At our local pro departments, fitness seems to be taken very seriously. At the volunteer service I'm in... not so much. <_<


----------



## abckidsmom (Jul 28, 2009)

Kookaburra said:


> Hey, just wondering. I'm a volunteer myself, though I do hope to become a paid ff in the future.
> 
> At our local pro departments, fitness seems to be taken very seriously.

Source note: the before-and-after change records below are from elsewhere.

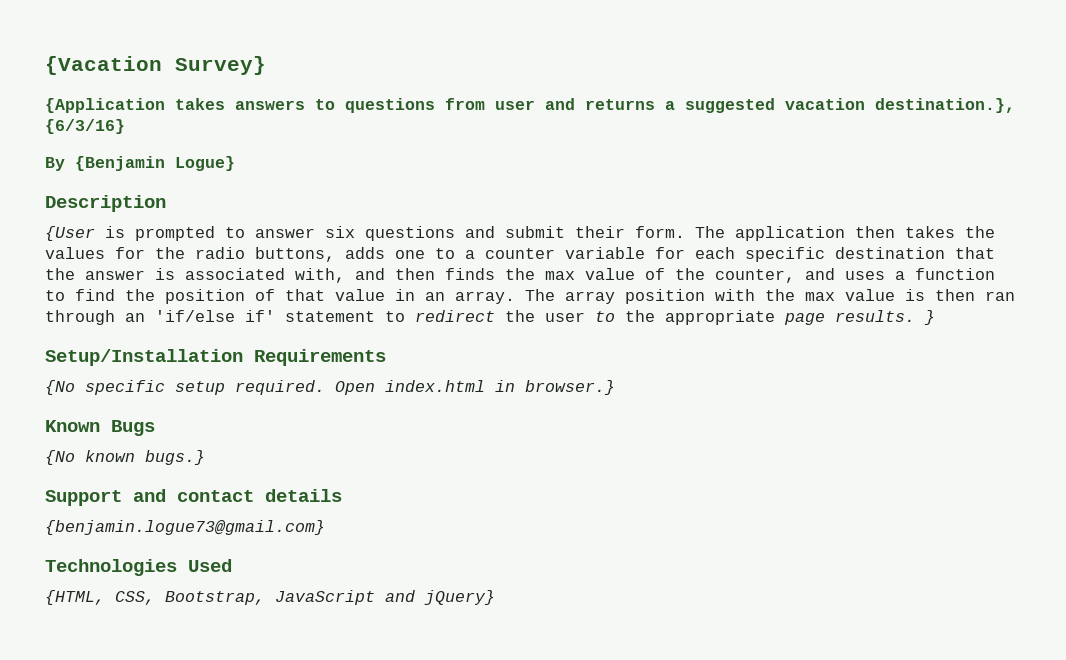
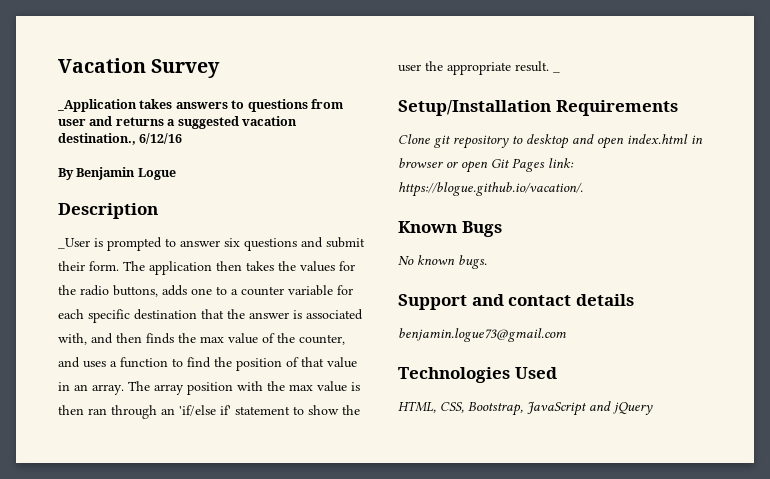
- {Vacation Survey}
- {Application takes answers to questions from user and returns a suggested vacation destination.}, {6/3/16}
+ Vacation Survey
+ _Application takes answers to questions from user and returns a suggested vacation destination., 6/12/16
- By {Benjamin Logue}
+ By Benjamin Logue
- {User is prompted to answer six questions and submit their form.
+ _User is prompted to answer six questions and submit their form.
- The array position with the max value is then ran through an 'if/else if' statement to redirect the user to the appropriate page results. }
+ The array position with the max value is then ran through an 'if/else if' statement to show the user the appropriate result. _
- {No specific setup required. Open index.html in browser.}
+ Clone git repository to desktop and open index.html in browser or open Git Pages link: https://blogue.github.io/vacation/.
- {No known bugs.}
+ No known bugs.
- {benjamin.logue73@gmail.com}
+ benjamin.logue73@gmail.com
- {HTML, CSS, Bootstrap, JavaScript and jQuery}
+ HTML, CSS, Bootstrap, JavaScript and jQuery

At the volunteer service I'm in... not so much. <_<



In our local departments the bosses talk fitness, but the people are just as fit as the general population for the most part.  Maybe the average would put them slightly more fit, but there are still several guys whose bellies give them trouble reaching the cot.  They also can suck down a tank of air in no time.  We'll see...they recently implemented an actual PT program, so maybe there's hope.


----------



## Fireguy (Jul 28, 2009)

It would be hard to start that kind of thing in the volunteer service without losing volunteers.   My volunteer FD has a policy on being fit enough to "pack up" but other than that...nothing.


----------



## el Murpharino (Jul 28, 2009)

I would like to see the stats further broken down into Fire, Fire-based EMS, and private EMS.  I'm only speculating, but I think you would see the lion's share of obese individuals in the private EMS, and a bit more in Fire-based EMS....not so much in firefighting.  

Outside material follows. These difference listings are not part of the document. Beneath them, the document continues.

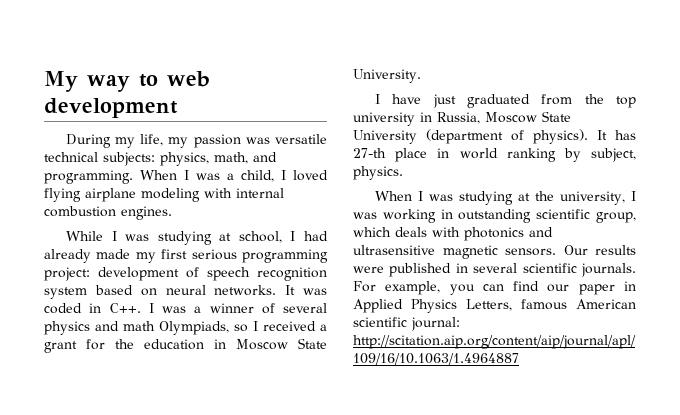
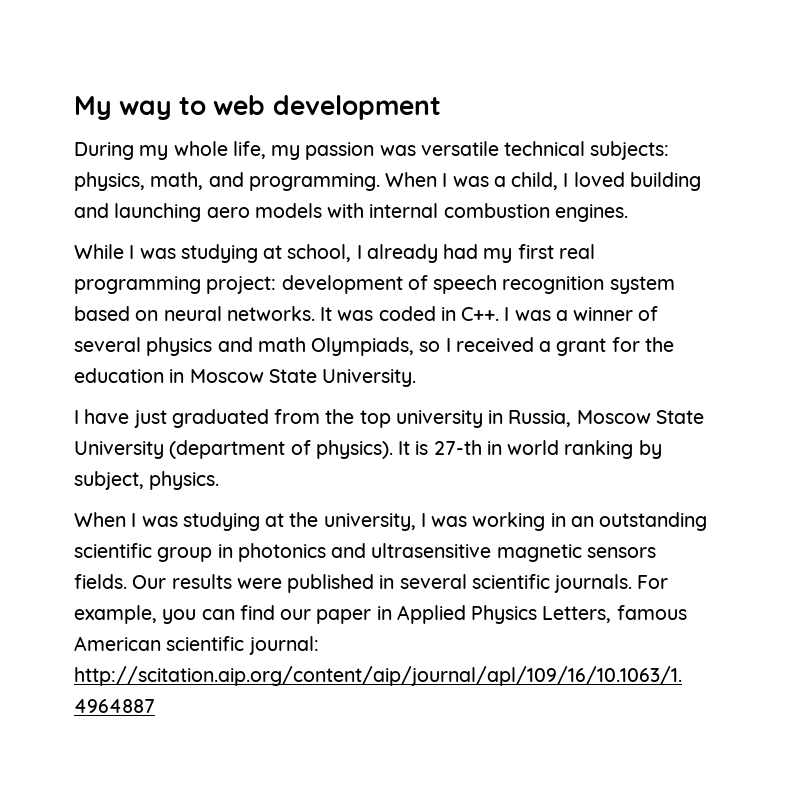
- During my life, my passion was versatile technical subjects: physics, math, and programming.
+ During my whole life, my passion was versatile technical subjects: physics, math, and programming.
- When I was a child, I loved flying airplane modeling with internal combustion engines.
+ When I was a child, I loved building and launching aero models with internal combustion engines.
- While I was studying at school, I had already made my first serious programming project: development of speech recognition system based on neural networks.
+ While I was studying at school, I already had my first real programming project: development of speech recognition system based on neural networks.
- It has 27-th place in world ranking by subject, physics.
+ It is 27-th in world ranking by subject, physics.
- When I was studying at the university, I was working in outstanding scientific group, which deals with photonics and ultrasensitive magnetic sensors.
+ When I was studying at the university, I was working in an outstanding scientific group in photonics and ultrasensitive magnetic sensors fields.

Firefighters have the luxury of going back to a central building, working out between calls, being able to work out in shorts and getting sweaty...it's not like they need to impress anyone in turnout gear and getting sweaty in a building.  EMS providers cannot afford the luxury of working on the job, and combined with already overtaxed work hours, makes for little time to work out.  In the long term, EMS is not a very healthy job...


----------



## dmc2007 (Jul 28, 2009)

My service is all volunteer but has paid ALS coverage 24/7 as well as paid EMT/Driver coverage during the day.  I've noticed that obesity doesn't seem to prevail more in either group.


----------



## Shishkabob (Jul 29, 2009)

6'1" 155lbs.  I screw up the curve!


----------



## MendoEMT (Jul 29, 2009)

el Murpharino said:


> I would like to see the stats further broken down into Fire, Fire-based EMS, and private EMS.  I'm only speculating, but I think you would see the lion's share of obese individuals in the private EMS, and a bit more in Fire-based EMS....not so much in firefighting.
> 
> Firefighters have the luxury of going back to a central building, working out between calls, being able to work out in shorts and getting sweaty...it's not like they need to impress anyone in turnout gear and getting sweaty in a building.  EMS providers cannot afford the luxury of working on the job, and combined with already overtaxed work hours, makes for little time to work out.  In the long term, EMS is not a very healthy job...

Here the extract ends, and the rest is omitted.